Start of Available records

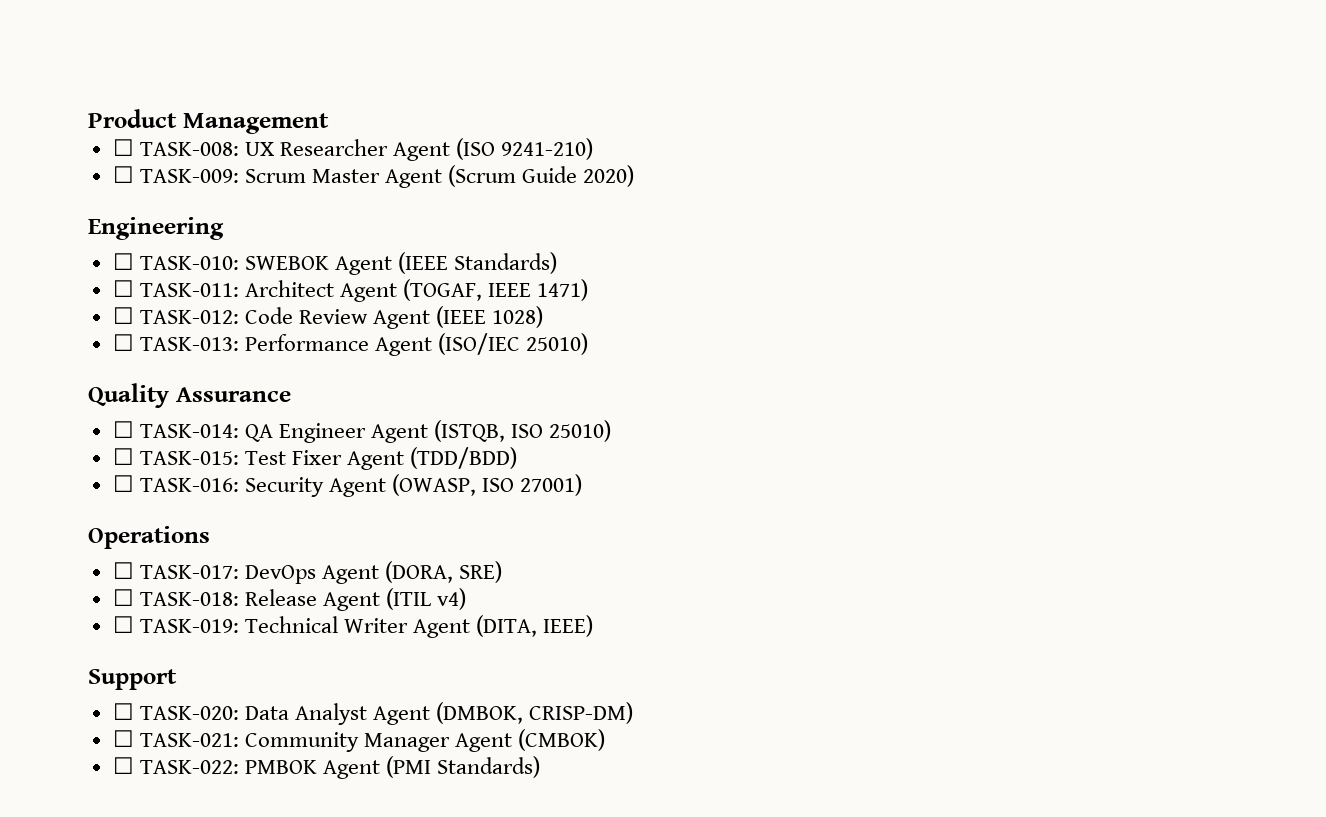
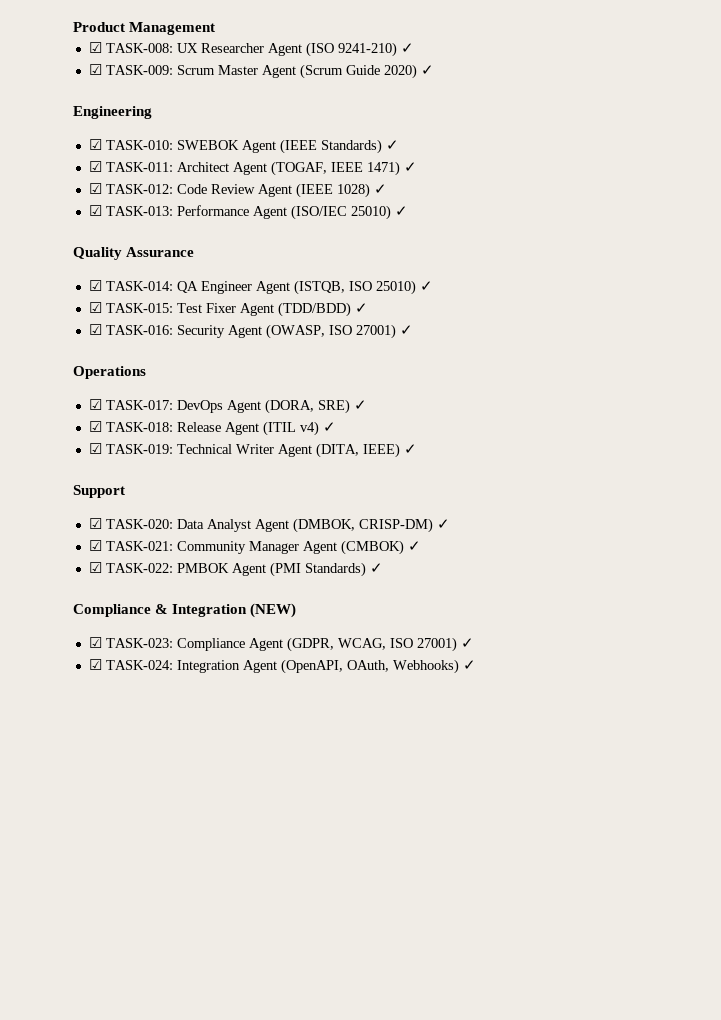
- ☐ TASK-008: UX Researcher Agent (ISO 9241-210)
- ☐ TASK-009: Scrum Master Agent (Scrum Guide 2020)
+ ☑ TASK-008: UX Researcher Agent (ISO 9241-210) ✓
+ ☑ TASK-009: Scrum Master Agent (Scrum Guide 2020) ✓
- ☐ TASK-010: SWEBOK Agent (IEEE Standards)
- ☐ TASK-011: Architect Agent (TOGAF, IEEE 1471)
- ☐ TASK-012: Code Review Agent (IEEE 1028)
- ☐ TASK-013: Performance Agent (ISO/IEC 25010)
+ ☑ TASK-010: SWEBOK Agent (IEEE Standards) ✓
+ ☑ TASK-011: Architect Agent (TOGAF, IEEE 1471) ✓
+ ☑ TASK-012: Code Review Agent (IEEE 1028) ✓
+ ☑ TASK-013: Performance Agent (ISO/IEC 25010) ✓
- ☐ TASK-014: QA Engineer Agent (ISTQB, ISO 25010)
- ☐ TASK-015: Test Fixer Agent (TDD/BDD)
- ☐ TASK-016: Security Agent (OWASP, ISO 27001)
+ ☑ TASK-014: QA Engineer Agent (ISTQB, ISO 25010) ✓
+ ☑ TASK-015: Test Fixer Agent (TDD/BDD) ✓
+ ☑ TASK-016: Security Agent (OWASP, ISO 27001) ✓
- ☐ TASK-017: DevOps Agent (DORA, SRE)
- ☐ TASK-018: Release Agent (ITIL v4)
- ☐ TASK-019: Technical Writer Agent (DITA, IEEE)
+ ☑ TASK-017: DevOps Agent (DORA, SRE) ✓
+ ☑ TASK-018: Release Agent (ITIL v4) ✓
+ ☑ TASK-019: Technical Writer Agent (DITA, IEEE) ✓
- ☐ TASK-020: Data Analyst Agent (DMBOK, CRISP-DM)
- ☐ TASK-021: Community Manager Agent (CMBOK)
- ☐ TASK-022: PMBOK Agent (PMI Standards)
+ ☑ TASK-020: Data Analyst Agent (DMBOK, CRISP-DM) ✓
+ ☑ TASK-021: Community Manager Agent (CMBOK) ✓
+ ☑ TASK-022: PMBOK Agent (PMI Standards) ✓
+ Compliance & Integration (NEW)
+ ☑ TASK-023: Compliance Agent (GDPR, WCAG, ISO 27001) ✓
+ ☑ TASK-024: Integration Agent (OpenAPI, OAuth, Webhooks) ✓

End of Available records

## What you have to do
What is needed is a word-for-word copy of the lines from the start of the data to the line with "(DMBOK, CRISP-DM) ✓", inclusive, with no pictures in it.

## Answer for this exercise
- ☐ TASK-008: UX Researcher Agent (ISO 9241-210)
- ☐ TASK-009: Scrum Master Agent (Scrum Guide 2020)
+ ☑ TASK-008: UX Researcher Agent (ISO 9241-210) ✓
+ ☑ TASK-009: Scrum Master Agent (Scrum Guide 2020) ✓
- ☐ TASK-010: SWEBOK Agent (IEEE Standards)
- ☐ TASK-011: Architect Agent (TOGAF, IEEE 1471)
- ☐ TASK-012: Code Review Agent (IEEE 1028)
- ☐ TASK-013: Performance Agent (ISO/IEC 25010)
+ ☑ TASK-010: SWEBOK Agent (IEEE Standards) ✓
+ ☑ TASK-011: Architect Agent (TOGAF, IEEE 1471) ✓
+ ☑ TASK-012: Code Review Agent (IEEE 1028) ✓
+ ☑ TASK-013: Performance Agent (ISO/IEC 25010) ✓
- ☐ TASK-014: QA Engineer Agent (ISTQB, ISO 25010)
- ☐ TASK-015: Test Fixer Agent (TDD/BDD)
- ☐ TASK-016: Security Agent (OWASP, ISO 27001)
+ ☑ TASK-014: QA Engineer Agent (ISTQB, ISO 25010) ✓
+ ☑ TASK-015: Test Fixer Agent (TDD/BDD) ✓
+ ☑ TASK-016: Security Agent (OWASP, ISO 27001) ✓
- ☐ TASK-017: DevOps Agent (DORA, SRE)
- ☐ TASK-018: Release Agent (ITIL v4)
- ☐ TASK-019: Technical Writer Agent (DITA, IEEE)
+ ☑ TASK-017: DevOps Agent (DORA, SRE) ✓
+ ☑ TASK-018: Release Agent (ITIL v4) ✓
+ ☑ TASK-019: Technical Writer Agent (DITA, IEEE) ✓
- ☐ TASK-020: Data Analyst Agent (DMBOK, CRISP-DM)
- ☐ TASK-021: Community Manager Agent (CMBOK)
- ☐ TASK-022: PMBOK Agent (PMI Standards)
+ ☑ TASK-020: Data Analyst Agent (DMBOK, CRISP-DM) ✓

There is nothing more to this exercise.